RDMs tend to find uses in Microsoft Cluster Service (MSCS) or if you run SAN snapshot or other layered applications in the virtual machine. RDMs better enable systems to use the hardware features inherent to SAN arrays. If you don't have of these requirements then VMFS will be fine.
You can use VMotion with RDMs.
If you use RDMs, also think a bit about the compatibility mode (Virtual vs Physical). If you use Physical, then you won't be able to use snapshots - this may present problems for your backup strategy.
As for the performance, check out "Performance Characteristics of VMFS and RDM" at:
With all that said, I tend to stick with VMFS volumes most of the time.
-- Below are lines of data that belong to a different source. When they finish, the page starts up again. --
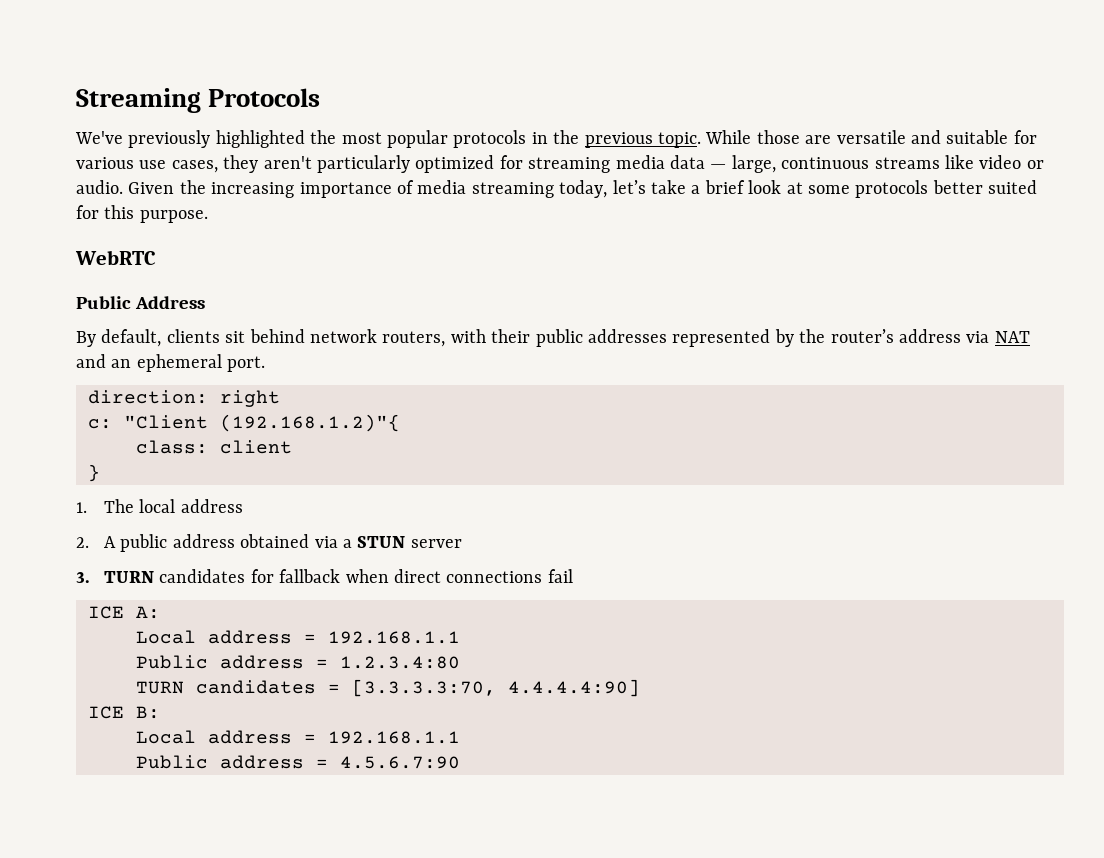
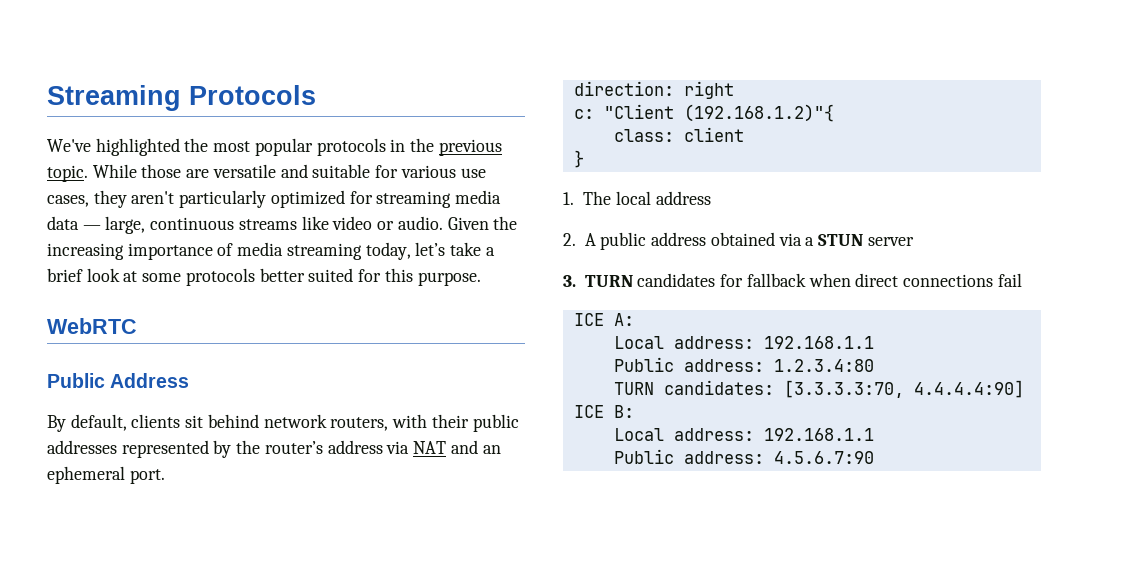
- We've previously highlighted the most popular protocols in the previous topic.
+ We've highlighted the most popular protocols in the previous topic.
  ICE A:
- Local address = 192.168.1.1
- Public address = 1.2.3.4:80
+ Local address: 192.168.1.1
+ Public address: 1.2.3.4:80
- TURN candidates = [3.3.3.3:70, 4.4.4.4:90]
+ TURN candidates: [3.3.3.3:70, 4.4.4.4:90]
  ICE B:
- Local address = 192.168.1.1
- Public address = 4.5.6.7:90
+ Local address: 192.168.1.1
+ Public address: 4.5.6.7:90

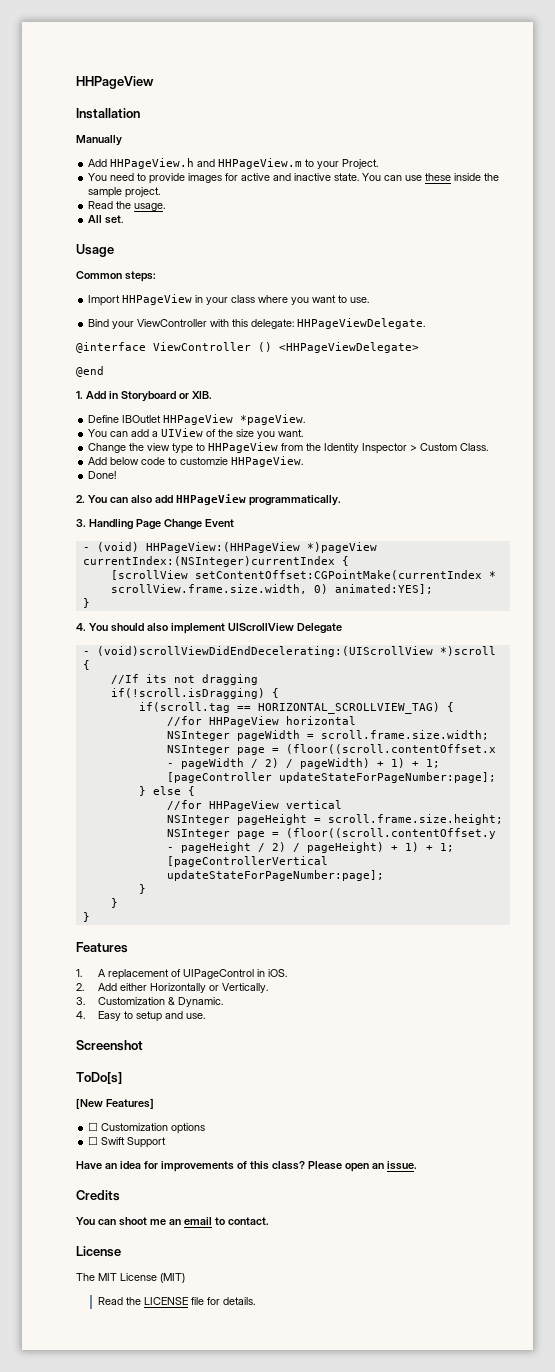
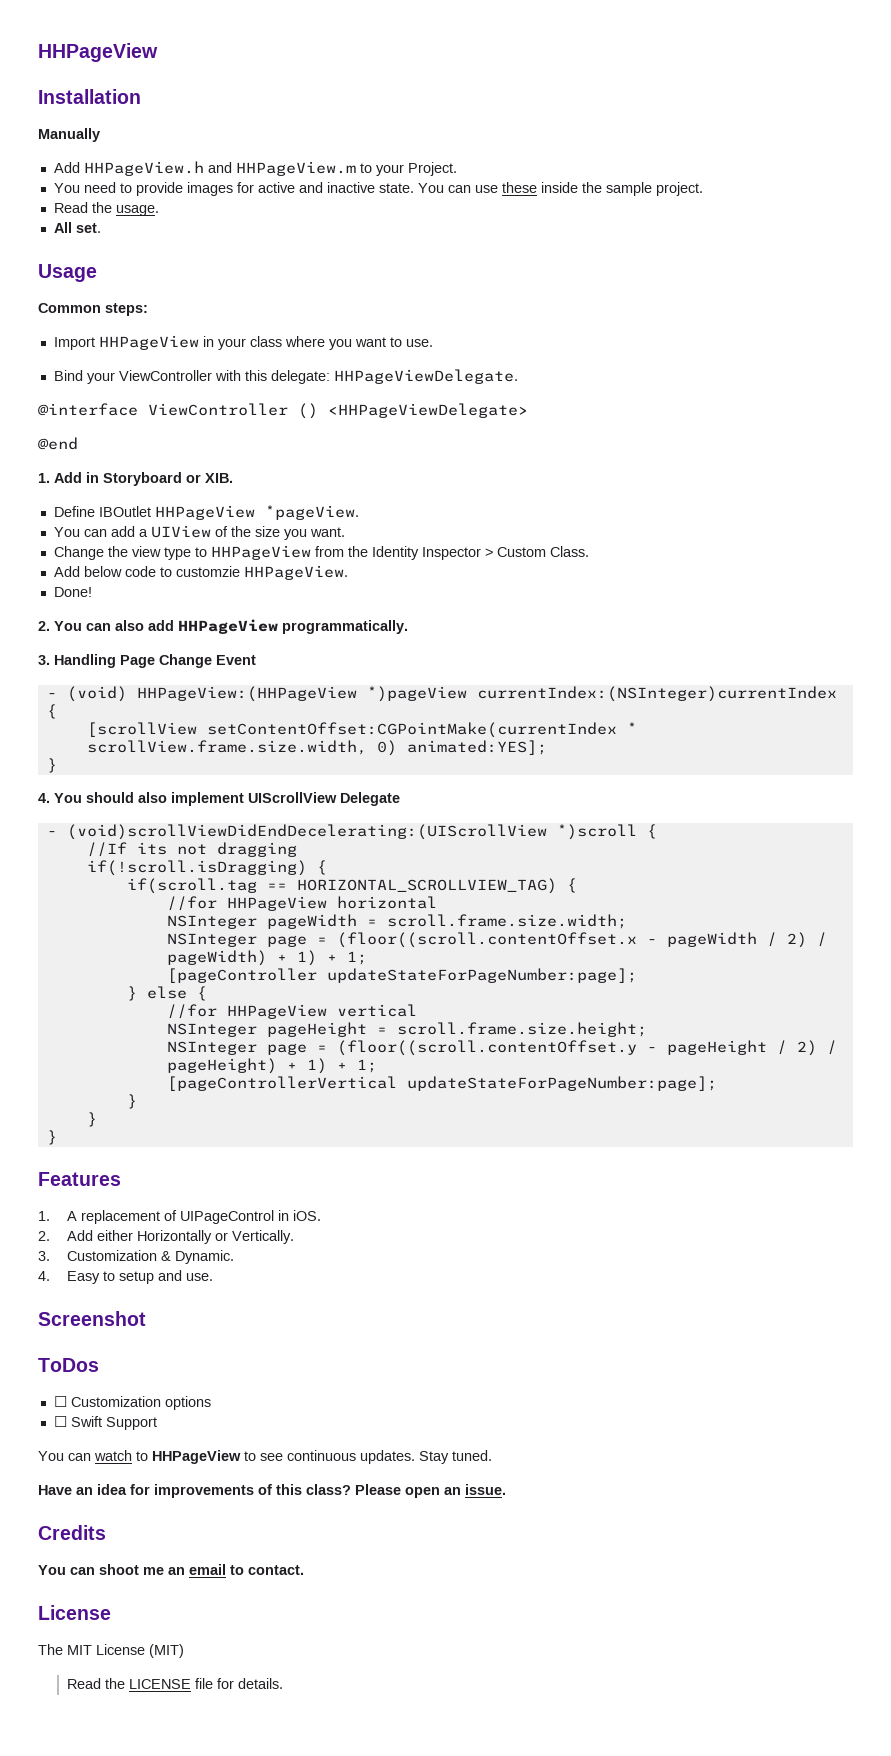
- ToDo[s]
- [New Features]
+ ToDos
+ You can watch to HHPageView to see continuous updates. Stay tuned.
I've got four different VM's that have 750GB of space on data drives. Two of them use VMFS and the other two are RDM. I tend to use VMFS for our development and test environments and RDM for production level environments. The reason for this distinction is that with our NetApp SAN we can take advantage of the snapshot and restore capabilities provided by it to quickly restore the data drives in our produciton environment.
One of the things I do like about the VMFS volume is that it is true space when you allocate it. On a SAN there is always overhead when allocating space, sometimes by as much as 50% depending on the settinngs you have. On VMFS, if you aren't using VMware snapshots, then your 600 GB allocated is just 600 GB. For my VMFS volumes on a SAN I remove all the overhead.
Also, at least with the NetApp, for space savings we take advantage of flexclones (writeable snapshots) and mount these to any DEV and TEST environment we can. With just the changes made consuming space, massive storage savings can be gained. Also, this allows us to use scripts to create immediate copies of our production envrionments which give the developers access to real data to test against. We even scedule nightly flexclones to a "BETA" environment in order to always have fresh data available for our developers. I'm not certain if EMC has anything like this, but if they do, definitely take advantage of it.
There is a presentation from Blue Lock on one of the VMworld open sessions where I believe they got almost native performance by using iSCSI in the guest to connect to the data hosted by their SAN. It performed much better than vmdk or RDM. Check the video out to make sure I remember correctly and test this scenario if iSCSI is an option.